Смеялся ли, плакал ли, словами подчас захлебывался. Дергалось лицо. Боялась подойти. И обидно было, что вот говорит он, а не на ее слова отвечает, из души вытекшие. И робко она, и против воли она:
- Виктор! Виктор! Зачем обижаешь? Что сделала тебе?
- А! Венеция надоела? Хорошо. Уедем, уедем. В Рим. Или в Париж? Можно и в Париж. Надо же мне доучиться. А то мажешь-мажешь... Вот Степа Герасимов паинька. В Риме из мастерской не выходит. Пишет: и вечером работает. Углем.
- Виктор...
- Что? Спать? И спать можно. Пораньше встать. Паинькой, паинькой быть надо. Ведь наше дело живописное какое! Нам да пианистам работа прежде всего. Практика, практика. Ну, а остальное приложится. Так-то, Юлия Львовна. Так, значит, спать? А коньячок допить можно бедному живописцу? Я пока раздеваюсь. Пока раздеваюсь. Не задержу. А это, что вчера вы мне, Юлия Львовна говорили, это, простите, чушь. Этюдов здешних подхорашивать к выставке не стану. Этюд - он и есть этюд. И притом это для дурачков. Вот питерских два журнала читаю. Так вот там стихи. Стихотворцы-то из маленьких, так оно и видно, кто куда на лето поехал. Один подлец все Черное море восхваляет, камни там прибрежные и всякое такое. А другой... Вот уж и забыл. А в Рим – это можно. А картины новой нет у меня. Такой картины, чтоб без придумки. Такой, чтоб сама, и такой, чтоб по все дни. По все дни. Спать... А знаешь, Юлия, живопись - искусство развращающее.

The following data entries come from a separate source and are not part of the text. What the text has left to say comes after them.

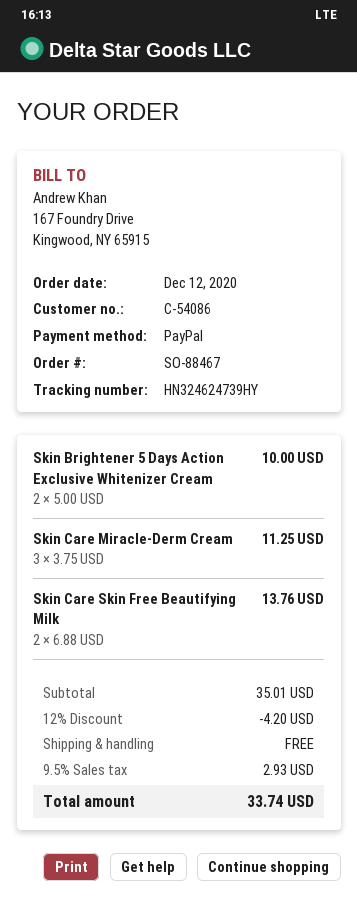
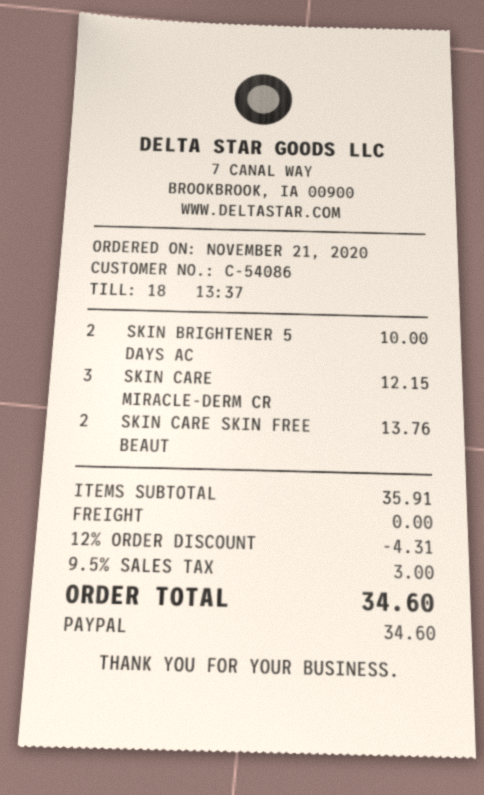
order date: 2020-12-12 -> 2020-11-21
Skin Care Miracle-Derm Cream: 3 for 11.25 -> 3 for 12.15
subtotal: 35.01 -> 35.91
discount: 12% = 4.20 -> 12% = 4.31
tax: 9.5% = 2.93 -> 9.5% = 3.00
total: 33.74 -> 34.60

А засыпая и ласкаясь, шептал подчас и вскрикивал:
- Надя... Надя моя!
И по лицу Юлии текли слезы. И когда подушка сырою стала, не спала еще. Глазами меркнущими без надежды искала кого-то, здесь вот во тьме пропавшего.

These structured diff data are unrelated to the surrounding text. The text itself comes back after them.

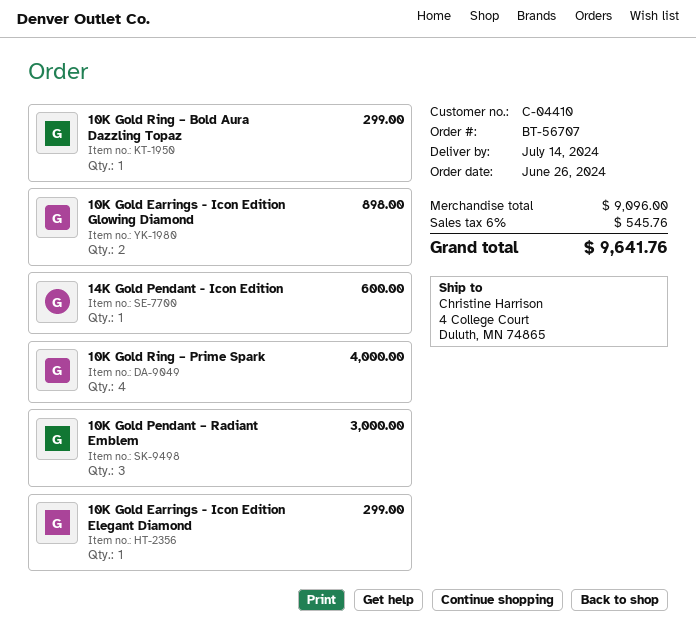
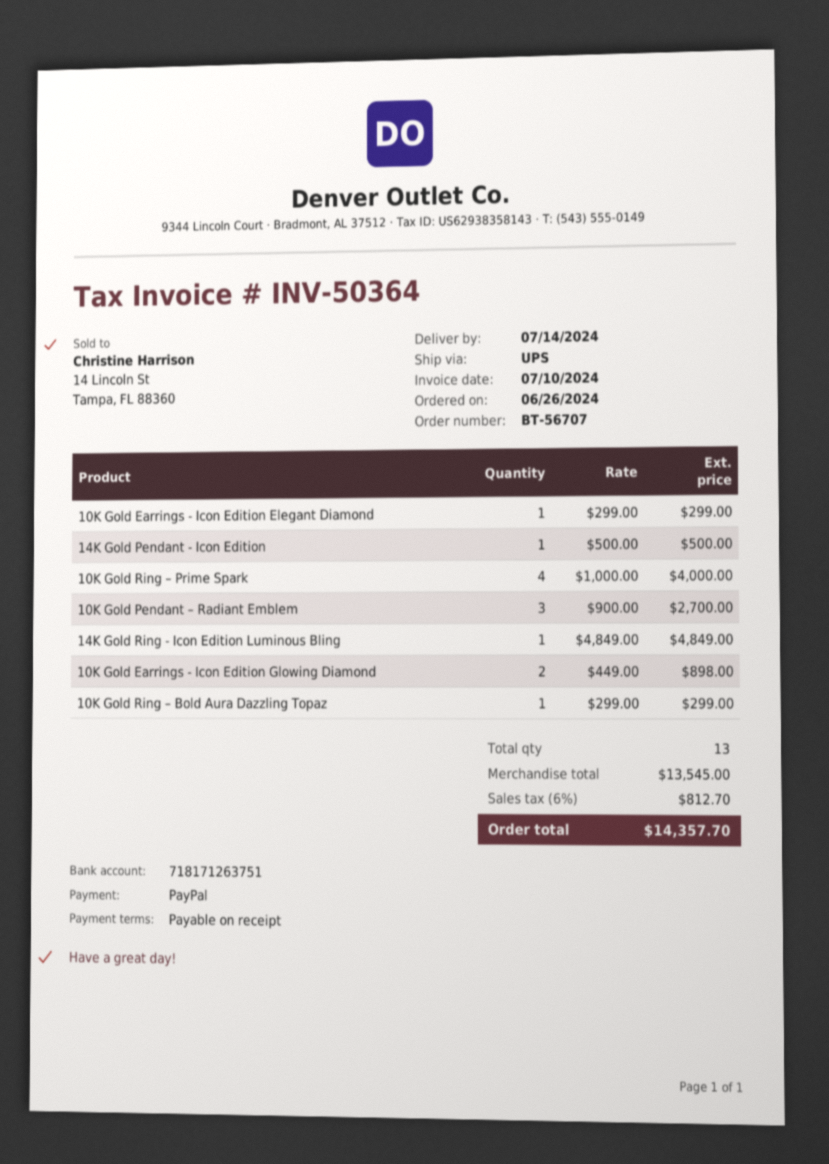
14K Gold Pendant - Icon Edition: 1 for 600.00 -> 1 for 500.00
10K Gold Pendant – Radiant Emblem: 3 for 3000.00 -> 3 for 2700.00
14K Gold Ring - Icon Edition Luminous Bling: none -> 1 for 4849.00
subtotal: 9096.00 -> 13545.00
tax: 6% = 545.76 -> 6% = 812.70
total: 9641.76 -> 14357.70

XVIIВ ночь на Казанскую тепло было на Волге. В дому Макаровом гости-шуты перед ужином бродили из залы на балкон. Хозяин на балконе. А Корнут и Семен, боясь простуды, в зале. С ними у самовара и Раиса. В зале коньяк, а на балконе хозяин. И там, и там шутам быть надо.
Младшие Макаровичи в Лазареве. В деревне, как называют они это летнее.
- На даче.
Так говорят про то в городе. И слуги дома.
А Яша и Антоша здесь. Антоша, чтоб к Дорочке поближе. А Яша:
- Черт меня знает, к чему я здесь толкусь. В Лазареве хорошо. В Лазареве сам себе господин, а тем всем и барин. А вызвал комендант на день - вторую неделю живу. Так-то Антоша. Быть мне, кажется, вторым Доримедонтом. По крайней мере, понимать я его начинаю.
Яков с Антоном по комнатам бродят, ужина ждут. Нельзя им не явиться к ужину.
Закричал Макар с балкона:
- Эй! Горит...
Прибежали. Посмотрели наверх, куда указывал Макар. Из-под крыши дома Макарова, у парапета; дымок полз. Ветерок слабый, прерывистый. То сюда, то туда дымбк.
- В пожарную скорее! Гони! Гони! И на чердак, люди! Кишку привернуть! Кишку тащи!
К суетне живой прислушиваясь, по мраморным плитам балкона бегал. И наверх кричал показавшимся на крыше людям, и вниз, дворне, выбежавшей из ворот. И не испугом, но оживлением, как бы радостью новизны кричало круглое Макарове лицо.